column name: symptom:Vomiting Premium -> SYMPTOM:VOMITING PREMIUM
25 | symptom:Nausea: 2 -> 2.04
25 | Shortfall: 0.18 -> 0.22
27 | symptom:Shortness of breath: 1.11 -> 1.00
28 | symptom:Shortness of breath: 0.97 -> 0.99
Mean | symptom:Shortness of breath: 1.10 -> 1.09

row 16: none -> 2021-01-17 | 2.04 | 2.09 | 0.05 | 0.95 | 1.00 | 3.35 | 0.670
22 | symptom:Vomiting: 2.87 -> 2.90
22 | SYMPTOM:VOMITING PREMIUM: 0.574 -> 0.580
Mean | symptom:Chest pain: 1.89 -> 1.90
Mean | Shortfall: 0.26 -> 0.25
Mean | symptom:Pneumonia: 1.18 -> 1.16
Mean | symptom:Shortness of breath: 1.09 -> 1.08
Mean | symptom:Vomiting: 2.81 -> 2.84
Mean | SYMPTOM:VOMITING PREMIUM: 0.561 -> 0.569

## THE TASK
Write out exactly the lines that begin at the one containing "25 | symptom:Nausea: 2 -> 2.04" and continue through the last line of the data, and only those.

## SOLUTION
25 | symptom:Nausea: 2 -> 2.04
25 | Shortfall: 0.18 -> 0.22
27 | symptom:Shortness of breath: 1.11 -> 1.00
28 | symptom:Shortness of breath: 0.97 -> 0.99
Mean | symptom:Shortness of breath: 1.10 -> 1.09

row 16: none -> 2021-01-17 | 2.04 | 2.09 | 0.05 | 0.95 | 1.00 | 3.35 | 0.670
22 | symptom:Vomiting: 2.87 -> 2.90
22 | SYMPTOM:VOMITING PREMIUM: 0.574 -> 0.580
Mean | symptom:Chest pain: 1.89 -> 1.90
Mean | Shortfall: 0.26 -> 0.25
Mean | symptom:Pneumonia: 1.18 -> 1.16
Mean | symptom:Shortness of breath: 1.09 -> 1.08
Mean | symptom:Vomiting: 2.81 -> 2.84
Mean | SYMPTOM:VOMITING PREMIUM: 0.561 -> 0.569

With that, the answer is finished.